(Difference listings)
>>>
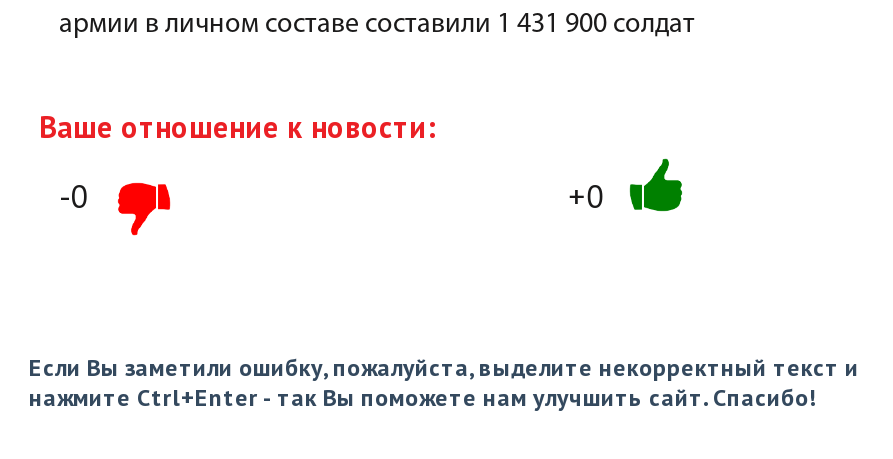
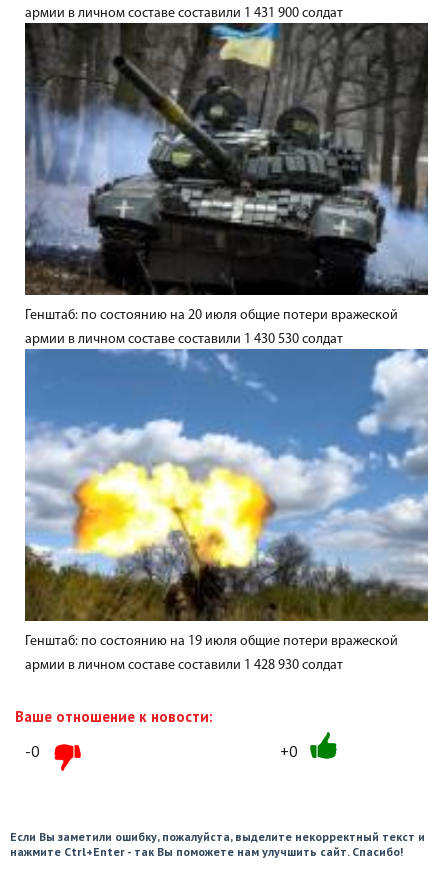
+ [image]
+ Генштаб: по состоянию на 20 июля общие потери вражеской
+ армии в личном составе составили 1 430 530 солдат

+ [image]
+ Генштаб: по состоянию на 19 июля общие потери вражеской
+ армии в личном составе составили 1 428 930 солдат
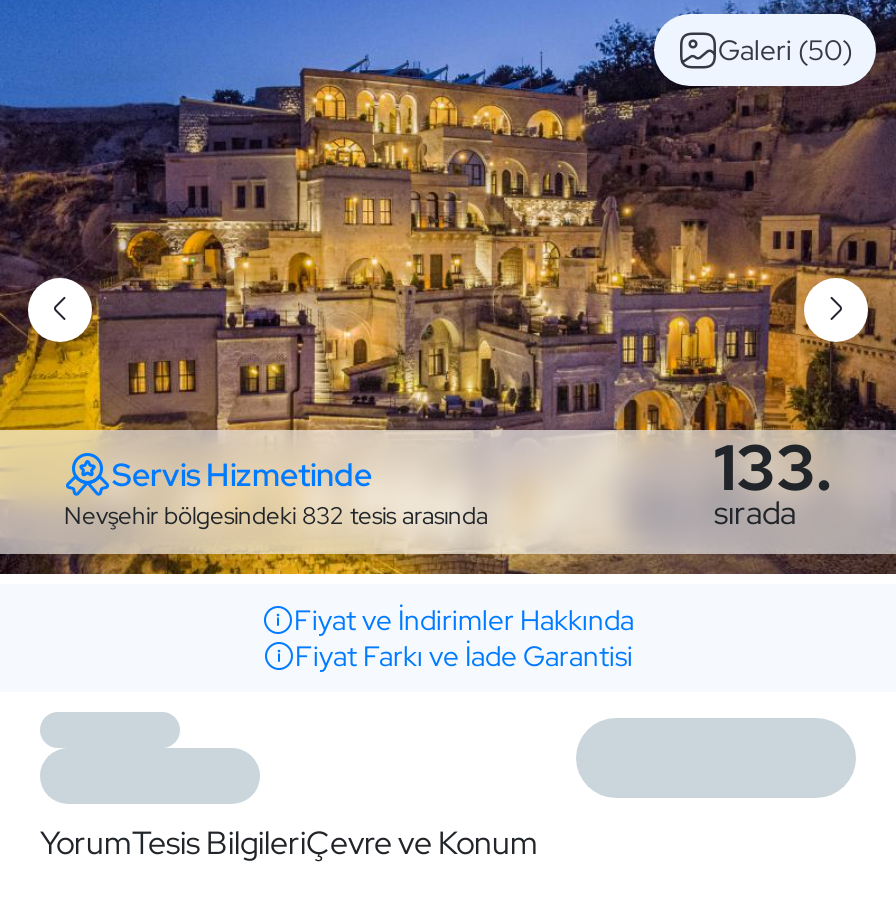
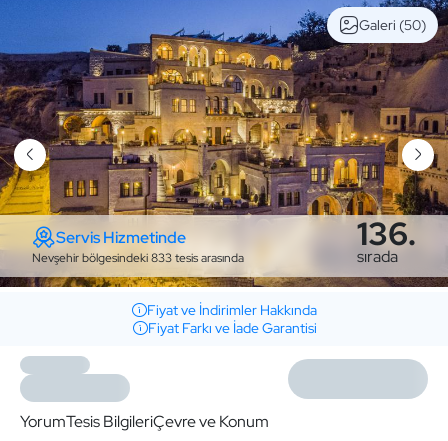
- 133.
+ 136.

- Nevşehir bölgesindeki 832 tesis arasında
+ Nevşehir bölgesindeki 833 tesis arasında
<<<
>>>
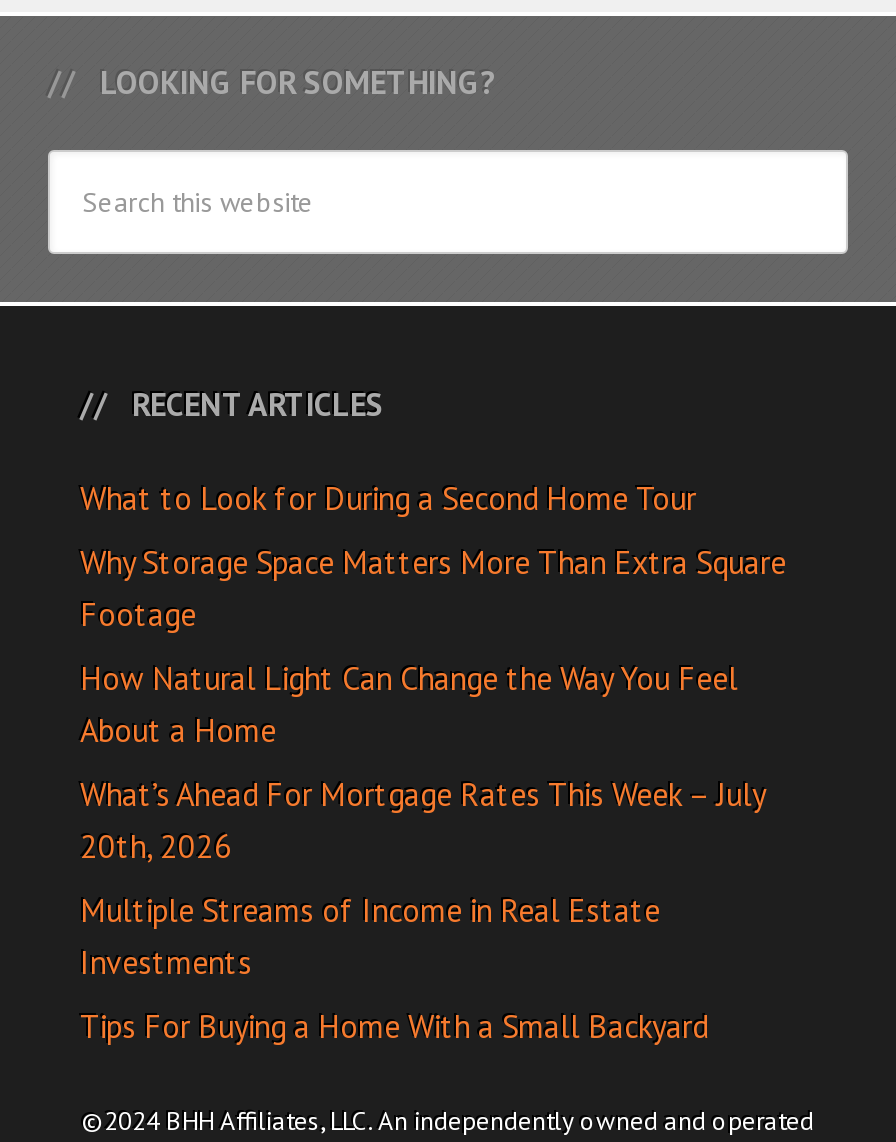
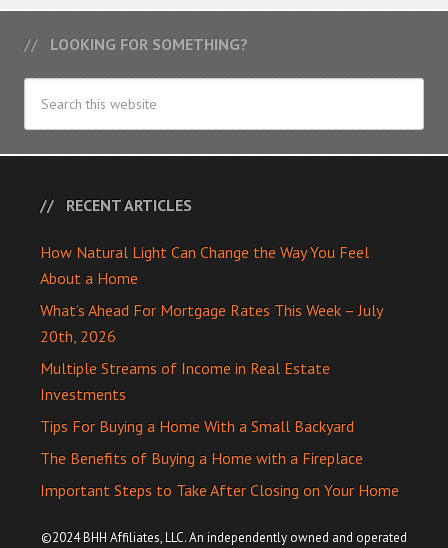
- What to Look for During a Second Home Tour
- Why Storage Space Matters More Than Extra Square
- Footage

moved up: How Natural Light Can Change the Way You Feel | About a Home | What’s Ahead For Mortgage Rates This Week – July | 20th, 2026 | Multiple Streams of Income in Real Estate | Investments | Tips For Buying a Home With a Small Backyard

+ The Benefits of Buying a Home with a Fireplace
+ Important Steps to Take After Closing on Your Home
<<<
### Problem to work on
Look through the entries above, and wherever a line holds the word "общие", copy it.

### Exercise solution
+ Генштаб: по состоянию на 20 июля общие потери вражеской
+ Генштаб: по состоянию на 19 июля общие потери вражеской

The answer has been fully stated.